- EXERCISE
Output all records verbatim.

- DATA PROVIDED
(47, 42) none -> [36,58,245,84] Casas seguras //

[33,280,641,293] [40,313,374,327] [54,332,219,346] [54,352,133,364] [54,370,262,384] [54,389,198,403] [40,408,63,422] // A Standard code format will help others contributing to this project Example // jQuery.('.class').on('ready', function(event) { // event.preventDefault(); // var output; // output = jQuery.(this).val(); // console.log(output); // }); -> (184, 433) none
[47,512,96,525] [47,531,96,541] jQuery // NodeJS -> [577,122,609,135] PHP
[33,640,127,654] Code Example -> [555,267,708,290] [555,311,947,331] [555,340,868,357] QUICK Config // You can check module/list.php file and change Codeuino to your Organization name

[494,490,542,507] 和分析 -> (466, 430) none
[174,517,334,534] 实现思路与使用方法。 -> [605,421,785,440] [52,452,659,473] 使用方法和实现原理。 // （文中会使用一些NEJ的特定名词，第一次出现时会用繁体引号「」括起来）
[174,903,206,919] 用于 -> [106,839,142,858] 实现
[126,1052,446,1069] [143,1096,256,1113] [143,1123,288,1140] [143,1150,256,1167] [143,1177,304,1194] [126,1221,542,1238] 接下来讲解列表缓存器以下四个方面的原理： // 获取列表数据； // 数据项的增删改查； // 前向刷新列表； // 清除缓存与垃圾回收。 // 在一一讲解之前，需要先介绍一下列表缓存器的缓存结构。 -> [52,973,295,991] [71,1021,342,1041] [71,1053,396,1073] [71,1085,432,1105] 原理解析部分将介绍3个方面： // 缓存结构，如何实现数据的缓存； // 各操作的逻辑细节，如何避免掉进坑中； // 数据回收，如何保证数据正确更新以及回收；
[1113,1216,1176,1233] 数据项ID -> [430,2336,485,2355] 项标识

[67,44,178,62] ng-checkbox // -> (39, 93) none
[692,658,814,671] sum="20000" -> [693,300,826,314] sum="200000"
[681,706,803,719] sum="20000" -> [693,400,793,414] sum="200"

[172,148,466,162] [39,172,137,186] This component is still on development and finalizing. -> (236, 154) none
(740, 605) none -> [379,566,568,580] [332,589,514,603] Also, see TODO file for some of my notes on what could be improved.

- COMPLETED TASK
(47, 42) none -> [36,58,245,84] Casas seguras //

[33,280,641,293] [40,313,374,327] [54,332,219,346] [54,352,133,364] [54,370,262,384] [54,389,198,403] [40,408,63,422] // A Standard code format will help others contributing to this project Example // jQuery.('.class').on('ready', function(event) { // event.preventDefault(); // var output; // output = jQuery.(this).val(); // console.log(output); // }); -> (184, 433) none
[47,512,96,525] [47,531,96,541] jQuery // NodeJS -> [577,122,609,135] PHP
[33,640,127,654] Code Example -> [555,267,708,290] [555,311,947,331] [555,340,868,357] QUICK Config // You can check module/list.php file and change Codeuino to your Organization name

[494,490,542,507] 和分析 -> (466, 430) none
[174,517,334,534] 实现思路与使用方法。 -> [605,421,785,440] [52,452,659,473] 使用方法和实现原理。 // （文中会使用一些NEJ的特定名词，第一次出现时会用繁体引号「」括起来）
[174,903,206,919] 用于 -> [106,839,142,858] 实现
[126,1052,446,1069] [143,1096,256,1113] [143,1123,288,1140] [143,1150,256,1167] [143,1177,304,1194] [126,1221,542,1238] 接下来讲解列表缓存器以下四个方面的原理： // 获取列表数据； // 数据项的增删改查； // 前向刷新列表； // 清除缓存与垃圾回收。 // 在一一讲解之前，需要先介绍一下列表缓存器的缓存结构。 -> [52,973,295,991] [71,1021,342,1041] [71,1053,396,1073] [71,1085,432,1105] 原理解析部分将介绍3个方面： // 缓存结构，如何实现数据的缓存； // 各操作的逻辑细节，如何避免掉进坑中； // 数据回收，如何保证数据正确更新以及回收；
[1113,1216,1176,1233] 数据项ID -> [430,2336,485,2355] 项标识

[67,44,178,62] ng-checkbox // -> (39, 93) none
[692,658,814,671] sum="20000" -> [693,300,826,314] sum="200000"
[681,706,803,719] sum="20000" -> [693,400,793,414] sum="200"

[172,148,466,162] [39,172,137,186] This component is still on development and finalizing. -> (236, 154) none
(740, 605) none -> [379,566,568,580] [332,589,514,603] Also, see TODO file for some of my notes on what could be improved.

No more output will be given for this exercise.